What this task involves ▸ As you write out the lines from the one containing "mogę jeść mrożonki" through the last line of the records, keep them exact and leave out pictures.

Provided data ▸
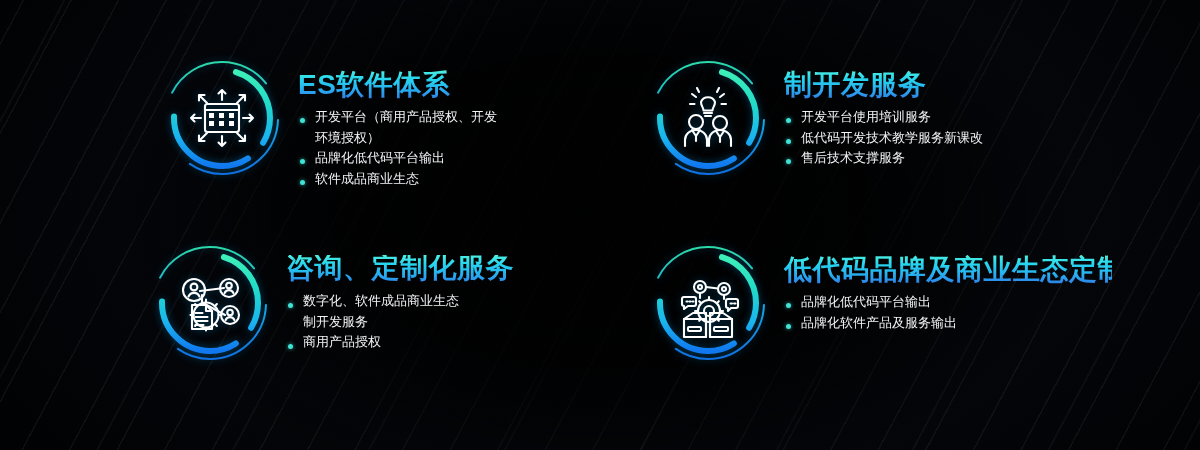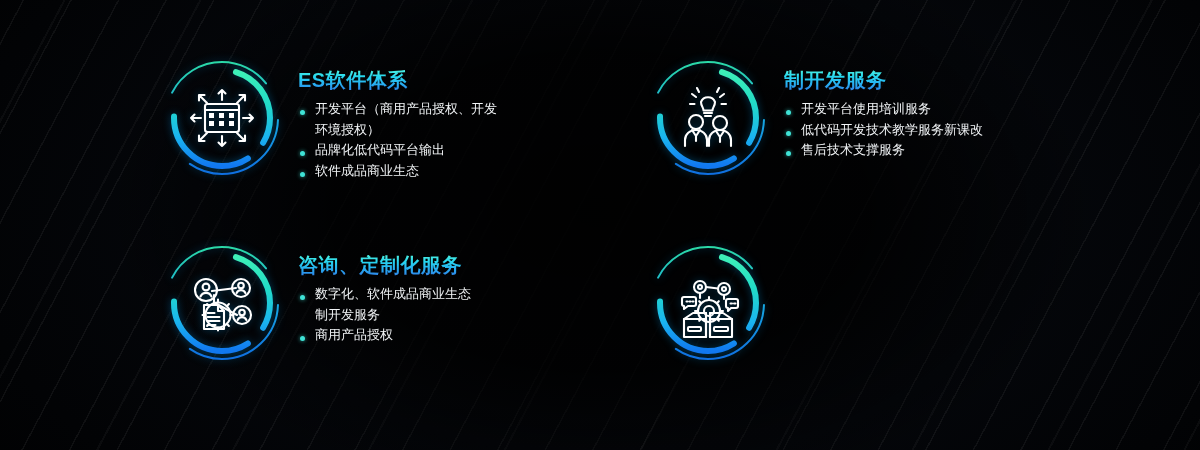"ES软件体系" .title { font-size: 20px -> 28px }
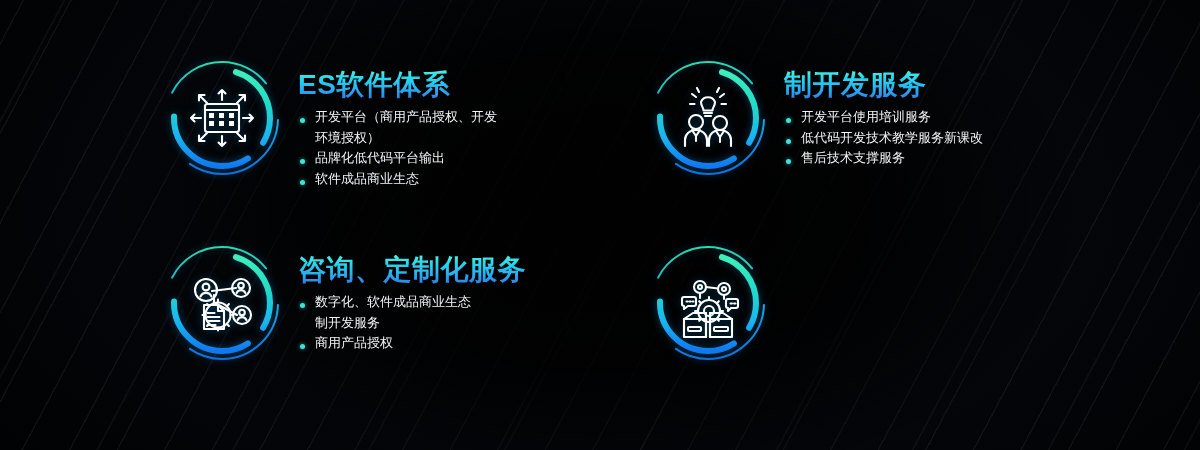"咨询、定制化服务" div.card { font-family: none -> Liberation Mono, monospace; left: 162px -> 150px }
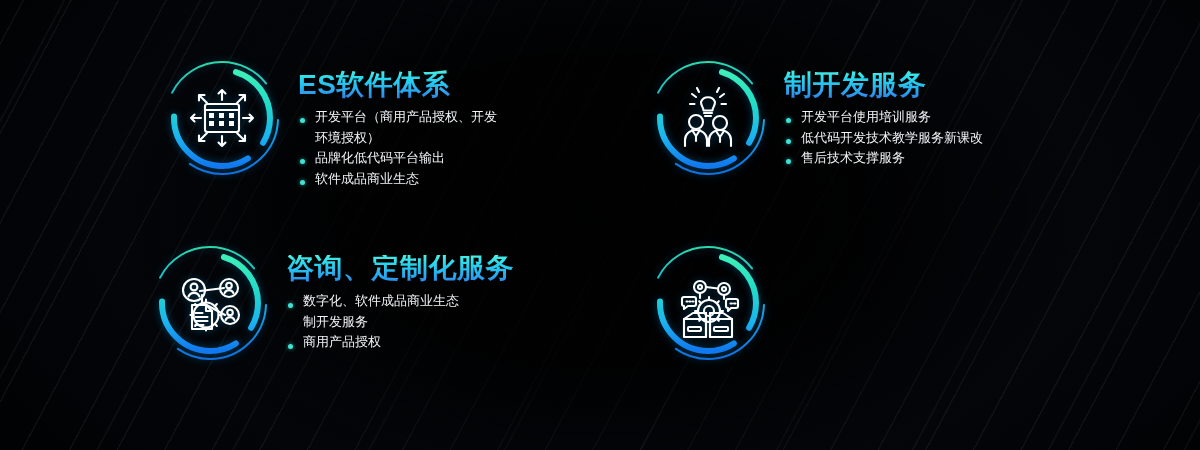"低代码品牌及商业生态定制" div.body { html: none -> <div> <div>低代码品牌及商业生态定制</div> <ul> <li>品牌化低代码平台输出</li> <li>品牌化软件产品及服务输出</li> </ul> </div> }
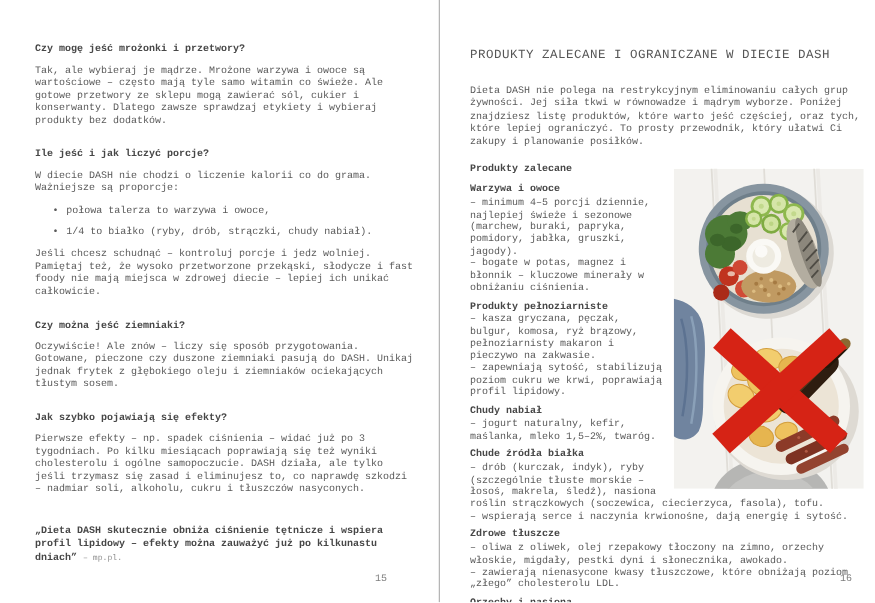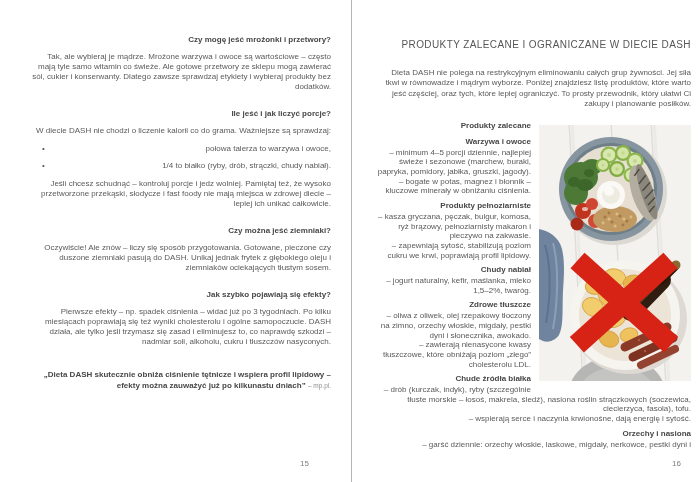"Czy mogę jeść mrożonki i" .spread { font-family: Liberation Sans, sans-serif -> Liberation Mono, monospace; text-align: right -> none }
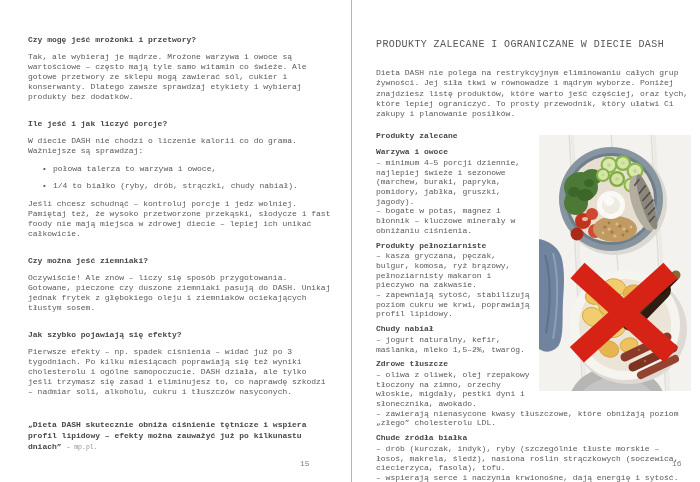"W diecie DASH nie chodzi" p { text: sprawdzaj -> proporcje }
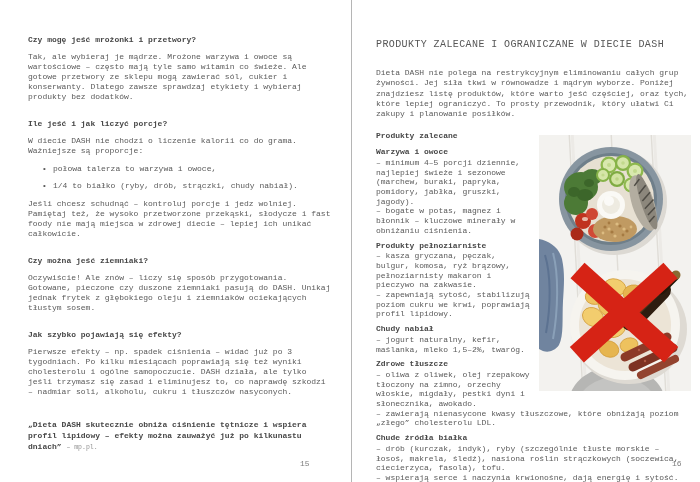"Zdrowe tłuszcze" div.r-section { order: before "Chude źródła białka" -> after "Chude źródła białka" }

Answer ▸
"Czy mogę jeść mrożonki i" .spread { font-family: Liberation Sans, sans-serif -> Liberation Mono, monospace; text-align: right -> none }
"W diecie DASH nie chodzi" p { text: sprawdzaj -> proporcje }
"Zdrowe tłuszcze" div.r-section { order: before "Chude źródła białka" -> after "Chude źródła białka" }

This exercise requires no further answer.